Phnom Penh – O primeiro-ministro do Camboja, Hun Sen, aconselhou hoje os trabalhadores do setor têxtil a manterem as exigências salariais limitadas, afirmando que as empresas irão deixar o país caso os movimentos sociais se multipliquem.

“Por favor, tomem conta das fábricas (…). Para o nosso país, se os investidores partirem, será um desastre”, disse Hun Sem, em declarações à rádio nacional do Camboja, referindo que os trabalhadores devem “ser prudentes quanto aos pedidos de grandes aumentos”.

No Camboja, cerca de 650 mil pessoas trabalham no setor têxtil, sendo que 400 mil o fazem em empresas exportadoras. As reivindicações sindicais intensificaram-se nos últimos anos, tendo as autoridades sido por vezes acusadas de terem usado força excessiva em protestos.

Chegada de trabalhadores a uma fábrica têxtil no Camboja – AFP


Os sindicatos queixam-se de episódios de desmaios coletivos, atribuídos à desnutrição, excesso de trabalho e má ventilação dos locais de trabalho.

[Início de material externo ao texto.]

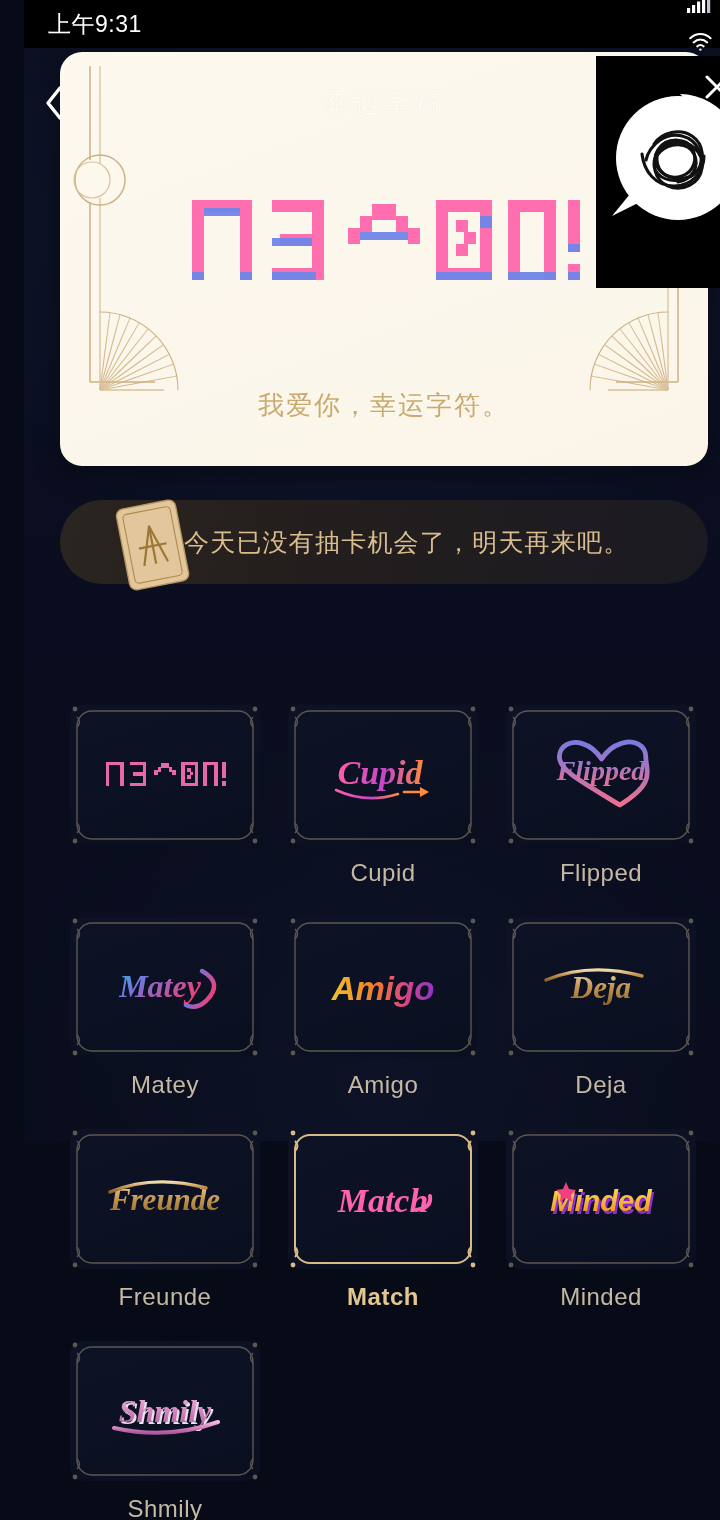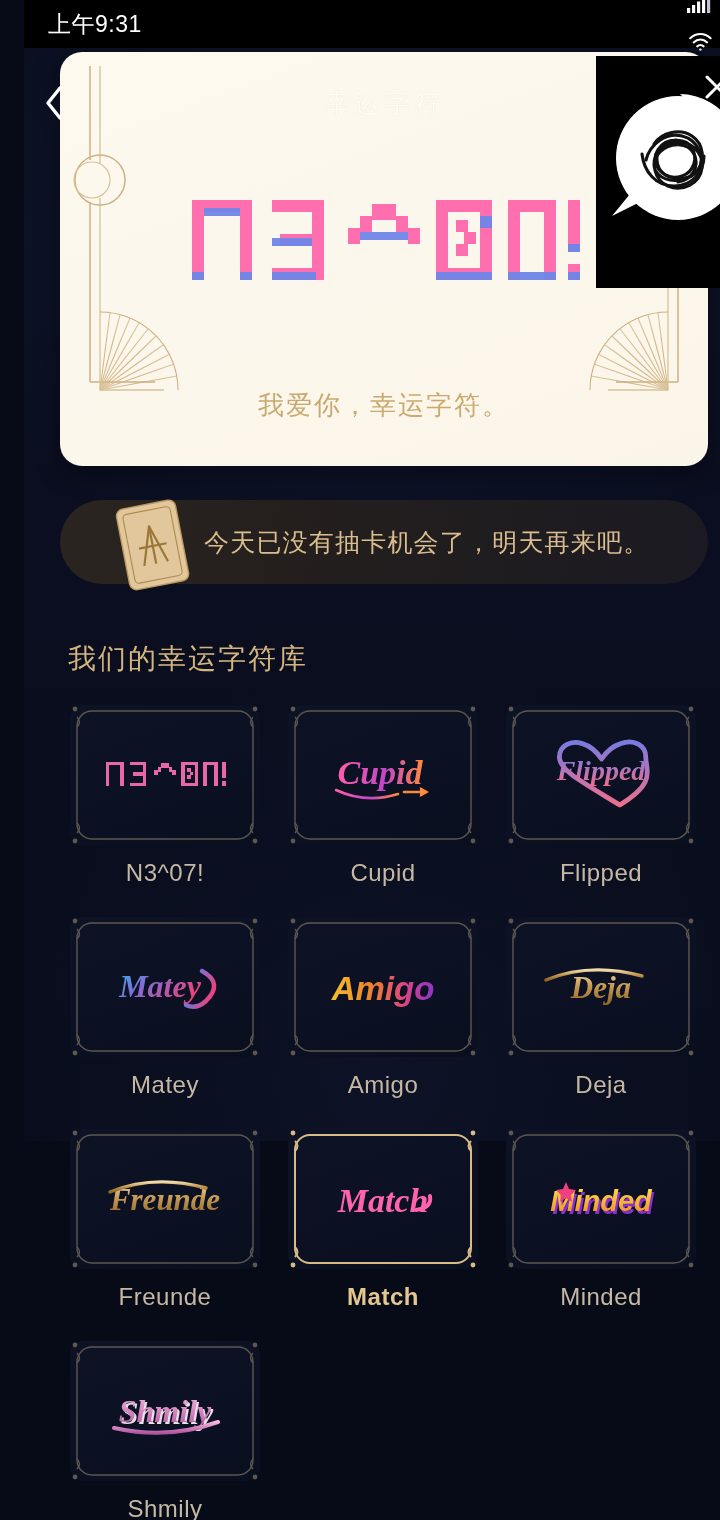--- a/index.html
+++ b/index.html
@@ -65,21 +65,21 @@
   .ov-bubble { position:absolute; left:6px; top:30px; }
 
   
   .notice {
     position:absolute; left:36px; top:500px; width:648px; height:84px;
     background:linear-gradient(100deg,#2b2521 0%, #241f1d 35%, #1b1a22 100%);
     border-radius:42px; display:flex; align-items:center;
   }
   .notice-icon { position:absolute; left:34px; top:-8px; width:116px; height:100px; }
   .notice-text {
-    margin-left:124px; font-size:25px; color:#d9bd8e; letter-spacing:1.2px;padding-left:20px;
+    margin-left:124px; font-size:25px; color:#d9bd8e; letter-spacing:1.2px;
   }
 
   
   .sec-title {
     position:absolute; left:44px; top:640px;
     font-size:28px; color:#d5b57e; letter-spacing:2px;
   }
   .grid {
     position:absolute; left:46px; top:705px; width:632px;
     display:grid; grid-template-columns:repeat(3, 190px);
@@ -286,21 +286,20 @@
         <g fill="none" stroke="#9c7736" stroke-width="2.2" stroke-linejoin="round">
           <path d="M46 72 L58 34 L70 72"></path>
           <path d="M44 54 H72"></path>
           <path d="M58 34 L58 72"></path>
         </g>
       </g>
     </svg>
     <span class="notice-text">今天已没有抽卡机会了，明天再来吧。</span>
   </div>
 
-  <div class="sec-title">我们的幸运字符库</div>
 
   <div class="grid" id="grid">
       <div class="gcell">
         <div class="gframe">
        <svg class="frm" viewBox="0 0 190 140">
     <rect x="7" y="6" width="176" height="128" rx="15" fill="none" stroke="#5d5750" stroke-width="1.4"></rect>
     <g fill="#5d5750">
       <circle cx="5" cy="4" r="2.4"></circle>
               <circle cx="185" cy="4" r="2.4"></circle>
       <circle cx="5" cy="136" r="2.4"></circle>
@@ -336,21 +335,20 @@
               <rect x="140" y="22" width="6" height="6"></rect>
               <rect x="136" y="28" width="6" height="6"></rect>
           <rect x="162" y="6" width="24" height="6"></rect>
               <rect x="162" y="6" width="6" height="40"></rect>
               <rect x="180" y="6" width="6" height="40"></rect>
           <rect x="192" y="6" width="6" height="26"></rect>
               <rect x="192" y="38" width="6" height="8"></rect>
         </g>
           </svg>
      </div>
-     <div class="glabel">N3^07!</div>
       </div>
       <div class="gcell">
         <div class="gframe">
        <svg class="frm" viewBox="0 0 190 140">
     <rect x="7" y="6" width="176" height="128" rx="15" fill="none" stroke="#5d5750" stroke-width="1.4"></rect>
     <g fill="#5d5750">
       <circle cx="5" cy="4" r="2.4"></circle>
               <circle cx="185" cy="4" r="2.4"></circle>
       <circle cx="5" cy="136" r="2.4"></circle>
               <circle cx="185" cy="136" r="2.4"></circle>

“É fácil para as fábricas de têxteis fecharem e deixarem o país”, afirmou o primeiro-ministro cambojano, dando como exemplo a deslocalização de empresas para países como a Birmânia, o Laos ou a Índia.

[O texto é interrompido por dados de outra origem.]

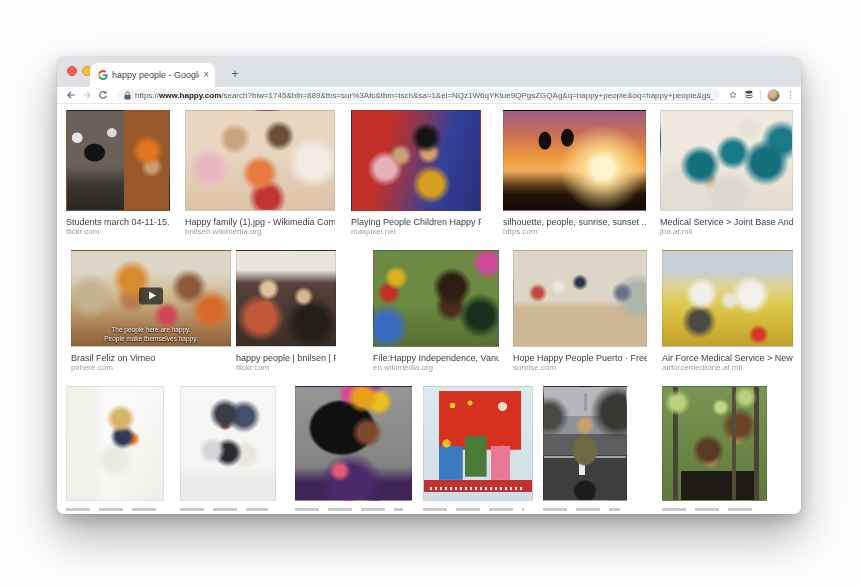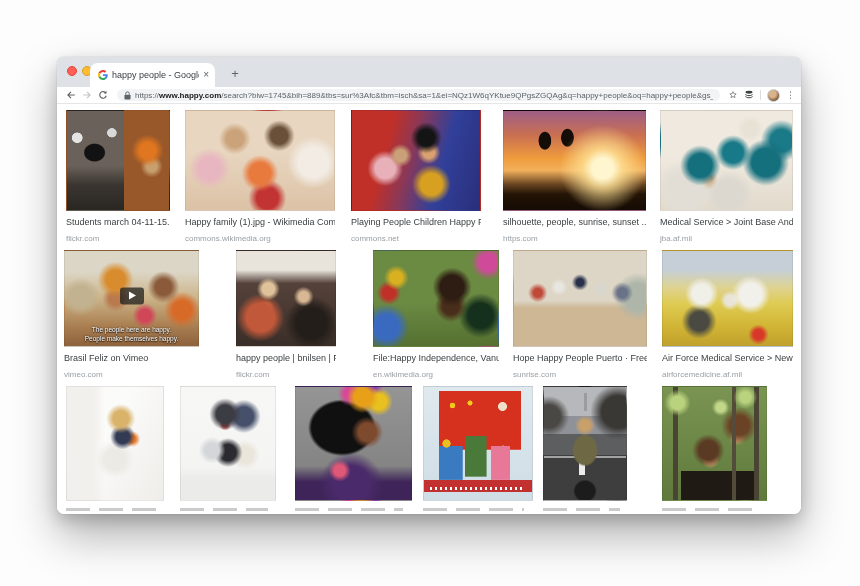--- a/index.html
+++ b/index.html
@@ -29,24 +29,24 @@
   .sep{width:1px;height:10px;background:#dadce0;}
   .avatar{width:11px;height:11px;border-radius:50%;background:radial-gradient(circle at 40% 35%,#d8b48c 0 35%,#8a5f3e 70%,#4a3320 100%);border:.5px solid #caccd0;}
   .dots{font-size:9px;color:#5f6368;line-height:9px;}
   
   .content{position:relative;height:410px;background:#fff;overflow:hidden;}
   .fig{position:absolute;}
   .r1{top:6px}.r2{top:146px}.r3{top:282px}
   .img{width:100%;border:1px solid rgba(0,0,0,.07);box-sizing:border-box;position:relative;overflow:hidden;}
   .r1 .img{height:101px}.r2 .img{height:97px}.r3 .img{height:115px}
   .cap{margin-top:6px;font-size:9px;color:#3c4043;white-space:nowrap;overflow:hidden;}
-  .dom{margin-top:7px;font-size:8px;color:#9aa0a6;white-space:nowrap;overflow:hidden;}
+  .dom{margin-top:0;font-size:8px;color:#9aa0a6;white-space:nowrap;overflow:hidden;}
   .smudge{margin-top:7px;height:3px;width:92%;background:repeating-linear-gradient(90deg,#cbcbcb 0 24px,transparent 24px 33px);}
   #f11{left:9px;width:104px}#f12{left:128px;width:150px}#f13{left:294px;width:130px}#f14{left:446px;width:143px}#f15{left:603px;width:133px}
-  #f21{left:7px;width:135px}#f22{left:179px;width:100px}#f23{left:316px;width:126px}#f24{left:456px;width:134px}#f25{left:605px;width:131px}
+  #f21{left:14px;width:160px}#f22{left:179px;width:100px}#f23{left:316px;width:126px}#f24{left:456px;width:134px}#f25{left:605px;width:131px}
   #f31{left:9px;width:98px}#f32{left:123px;width:96px}#f33{left:238px;width:117px}#f34{left:366px;width:110px}#f35{left:486px;width:84px}#f36{left:605px;width:105px}
   
   .p-r1i1{background:
     radial-gradient(circle at 79% 40%,#e0761f 0 8%,rgba(224,118,31,0) 16%),
     radial-gradient(circle at 83% 56%,#c8a070 0 5%,rgba(200,160,112,0) 11%),
     radial-gradient(ellipse 16% 14% at 27% 42%,#121212 60%,rgba(18,18,18,0) 68%),
     radial-gradient(ellipse 9% 9% at 10% 27%,#e4e4e4 55%,rgba(228,228,228,0) 62%),
     radial-gradient(ellipse 8% 8% at 44% 22%,#d8d8d8 55%,rgba(216,216,216,0) 62%),
     linear-gradient(90deg,rgba(0,0,0,0) 0 56%,#99582a 56% 100%),
     linear-gradient(to bottom,#6a625a 0 55%,#3a3530 75%,#2a2622 100%);}
@@ -262,26 +262,26 @@
   <div class="content">
 
     <div class="fig r1" id="f11">
       <div class="img p-r1i1"></div>
       <div class="cap">Students march 04-11-15. | ...</div>
       <div class="dom">flickr.com</div>
     </div>
     <div class="fig r1" id="f12">
       <div class="img p-r1i2"></div>
       <div class="cap">Happy family (1).jpg - Wikimedia Commons</div>
-      <div class="dom">commons.wikimedia.org</div>
+      <div class="dom">bnilsen.wikimedia.org</div>
     </div>
     <div class="fig r1" id="f13">
       <div class="img p-r1i3"></div>
       <div class="cap">Playing People Children Happy Fun ...</div>
-      <div class="dom">commons.net</div>
+      <div class="dom">maxpixel.net</div>
     </div>
     <div class="fig r1" id="f14">
       <div class="img p-r1i4"></div>
       <div class="cap">silhouette, people, sunrise, sunset ...</div>
       <div class="dom">https.com</div>
     </div>
     <div class="fig r1" id="f15">
       <div class="img p-r1i5"></div>
       <div class="cap">Medical Service &gt; Joint Base Andrew...</div>
       <div class="dom">jba.af.mil</div>
@@ -291,21 +291,21 @@
       <div class="img p-r2i1">
         <div class="play">
             <span class="tri"></span>
           </div>
         <div class="vcap">
           <div>The people here are happy.</div>
           <div>People make themselves happy.</div>
         </div>
       </div>
       <div class="cap">Brasil Feliz on Vimeo</div>
-      <div class="dom">vimeo.com</div>
+      <div class="dom">pxhere.com</div>
     </div>
     <div class="fig r2" id="f22">
       <div class="img p-r2i2"></div>
       <div class="cap">happy people | bnilsen | Flickr</div>
       <div class="dom">flickr.com</div>
     </div>
     <div class="fig r2" id="f23">
       <div class="img p-r2i3"></div>
       <div class="cap">File:Happy Independence, Vanuatu...</div>
       <div class="dom">en.wikimedia.org</div>

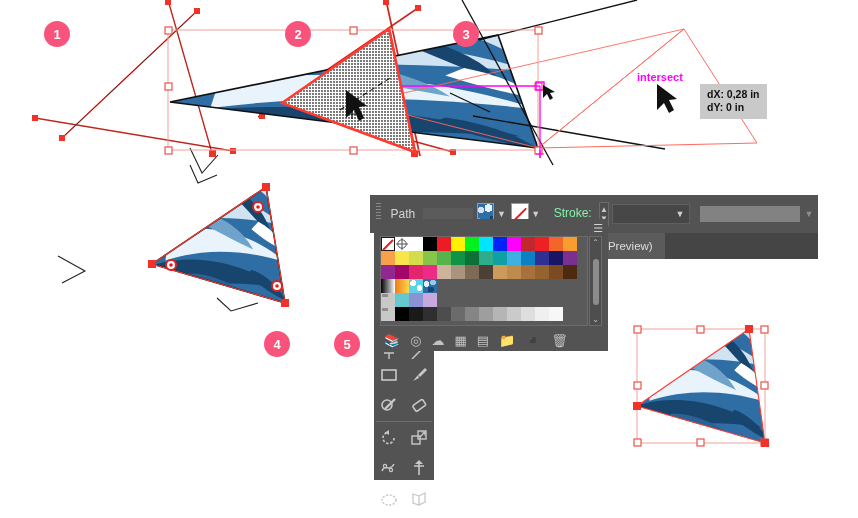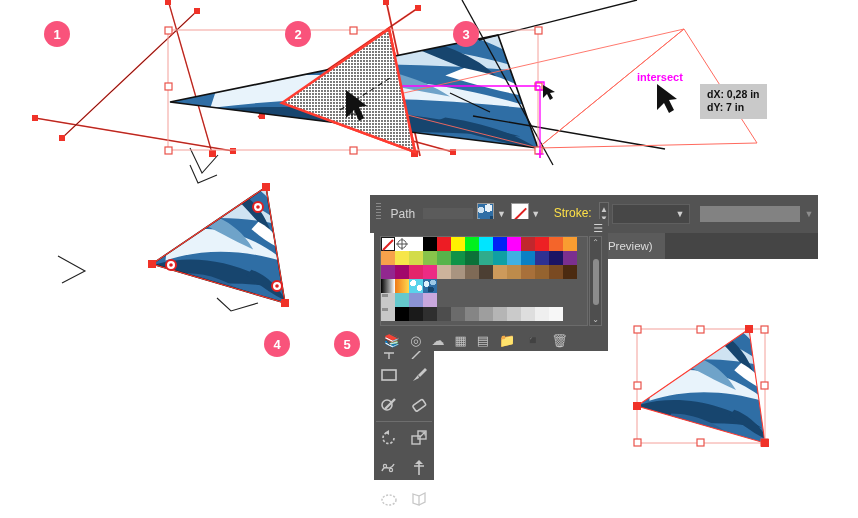--- a/index.html
+++ b/index.html
@@ -60,21 +60,21 @@
   .none-swatch { background:#fff; }
   .none-swatch::after {
     content:""; position:absolute; left:-2px; right:-2px; top:50%; height:2px;
     background:#e02020; transform:rotate(-45deg);
   }
   .chev {
     width:16px; height:22px; display:flex; align-items:center; justify-content:center;
     color:#cfcfcf; font-size:9px; margin-left:1px;
   }
   .stroke-word {
-    color:#fde047; font-size:12px; margin-left:12px;
+    color:#86efac; font-size:12px; margin-left:12px;
     border-bottom:1px dotted #bdbdbd; padding-bottom:1px;
   }
   .spinner {
     width:13px; height:24px; margin-left:7px; color:#c9c9c9; font-size:8px;
     display:flex; flex-direction:column; align-items:center; justify-content:center;
     line-height:9px; border:1px solid #6b6b6b; background:#4e4e4e;
   }
   .combo { height:20px; background:#474747; border:1px solid #5f5f5f; display:flex; align-items:center; }
   .combo .cbody { height:100%; }
   .combo .cchev { width:18px; text-align:center; color:#cfcfcf; font-size:9px; line-height:19px; }
@@ -367,21 +367,21 @@
 <div class="badge" style="left:44px;  top:21px;">1</div>
 <div class="badge" style="left:285px; top:21px;">2</div>
 <div class="badge" style="left:453px; top:21px;">3</div>
 <div class="badge" style="left:264px; top:331px;">4</div>
 <div class="badge" style="left:334px; top:331px;">5</div>
 
 <div class="intersect-label" style="left:637px; top:71px;">intersect</div>
 
 <div class="smart-tip" style="left:700px; top:84px;">
   <div>dX: 0,28 in</div>
-  <div>dY: 7 in</div>
+  <div>dY: 0 in</div>
 </div>
 
 <div id="app-panels">
 
   <div class="doc-tabstrip">
     <div class="doc-tab">
       <span>(RGB/Preview)</span>
     </div>
   </div>
   <div class="doc-canvas-strip"></div>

De acordo com o governante, foram pagos mensalmente 480 milhões de dólares aos trabalhadores do setor.

Hun Sen “não conhece as dificuldades enfrentadas pelos trabalhadores”, defendeu Chea Mony, dirigente do sindicato Free Trade Union.

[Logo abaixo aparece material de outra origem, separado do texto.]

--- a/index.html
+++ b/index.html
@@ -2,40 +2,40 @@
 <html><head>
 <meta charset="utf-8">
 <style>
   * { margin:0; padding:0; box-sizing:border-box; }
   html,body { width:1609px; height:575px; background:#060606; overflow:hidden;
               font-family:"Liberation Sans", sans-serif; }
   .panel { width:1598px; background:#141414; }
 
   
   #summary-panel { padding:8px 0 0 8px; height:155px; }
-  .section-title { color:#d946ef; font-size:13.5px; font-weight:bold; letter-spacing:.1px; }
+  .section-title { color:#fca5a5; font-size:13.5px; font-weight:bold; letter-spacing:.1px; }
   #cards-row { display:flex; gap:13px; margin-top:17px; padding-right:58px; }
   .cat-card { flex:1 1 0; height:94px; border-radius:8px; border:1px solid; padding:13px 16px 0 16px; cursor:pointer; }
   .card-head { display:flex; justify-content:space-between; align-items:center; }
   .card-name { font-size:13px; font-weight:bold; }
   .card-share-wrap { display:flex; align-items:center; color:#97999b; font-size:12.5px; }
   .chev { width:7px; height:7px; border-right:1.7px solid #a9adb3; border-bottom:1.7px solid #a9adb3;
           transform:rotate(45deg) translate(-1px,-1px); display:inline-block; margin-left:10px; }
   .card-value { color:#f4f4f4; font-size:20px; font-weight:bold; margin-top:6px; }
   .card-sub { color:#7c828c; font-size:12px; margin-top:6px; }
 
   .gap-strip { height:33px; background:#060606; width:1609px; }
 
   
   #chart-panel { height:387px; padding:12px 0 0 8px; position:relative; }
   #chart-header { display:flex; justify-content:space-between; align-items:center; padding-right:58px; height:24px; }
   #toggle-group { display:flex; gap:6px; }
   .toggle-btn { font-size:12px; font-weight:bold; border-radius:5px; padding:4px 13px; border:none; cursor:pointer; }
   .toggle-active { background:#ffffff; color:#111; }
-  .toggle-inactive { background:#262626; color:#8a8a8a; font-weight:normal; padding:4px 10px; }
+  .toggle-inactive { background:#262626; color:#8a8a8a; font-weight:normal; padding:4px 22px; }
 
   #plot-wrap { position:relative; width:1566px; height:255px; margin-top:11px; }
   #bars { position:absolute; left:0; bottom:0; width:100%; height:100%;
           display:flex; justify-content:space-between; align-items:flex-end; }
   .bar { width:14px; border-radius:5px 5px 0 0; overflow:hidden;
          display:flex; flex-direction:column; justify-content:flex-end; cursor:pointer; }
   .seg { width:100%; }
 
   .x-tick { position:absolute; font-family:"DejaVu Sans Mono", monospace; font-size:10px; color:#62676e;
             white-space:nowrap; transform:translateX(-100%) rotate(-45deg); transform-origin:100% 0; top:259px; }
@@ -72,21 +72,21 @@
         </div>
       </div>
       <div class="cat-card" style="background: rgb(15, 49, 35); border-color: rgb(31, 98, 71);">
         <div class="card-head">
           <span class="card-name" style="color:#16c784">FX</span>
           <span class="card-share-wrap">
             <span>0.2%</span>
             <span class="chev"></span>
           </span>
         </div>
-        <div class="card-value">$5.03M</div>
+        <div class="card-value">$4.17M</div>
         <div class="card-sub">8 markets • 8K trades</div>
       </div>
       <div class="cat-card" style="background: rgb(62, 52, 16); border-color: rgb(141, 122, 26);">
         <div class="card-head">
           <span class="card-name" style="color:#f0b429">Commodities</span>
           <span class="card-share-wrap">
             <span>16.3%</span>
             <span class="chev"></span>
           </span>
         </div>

“De modo geral, os proprietários das fábricas não respeitam nem as leis nem os direitos dos trabalhadores”, disse.

De acordo com os sindicatos, na semana passada, centenas de trabalhadores foram despedidos de uma fábrica que produz para a marca norte-americana Nike, depois de terem realizado uma série de manifestações por aumentos salariais.

Alguns dias antes, pelo menos dez trabalhadores ficaram feridos depois de a polícia ter dispersado os participantes de uma manifestação que decorreu naquela fábrica, situada na província de Kampong Speu, no sul do país.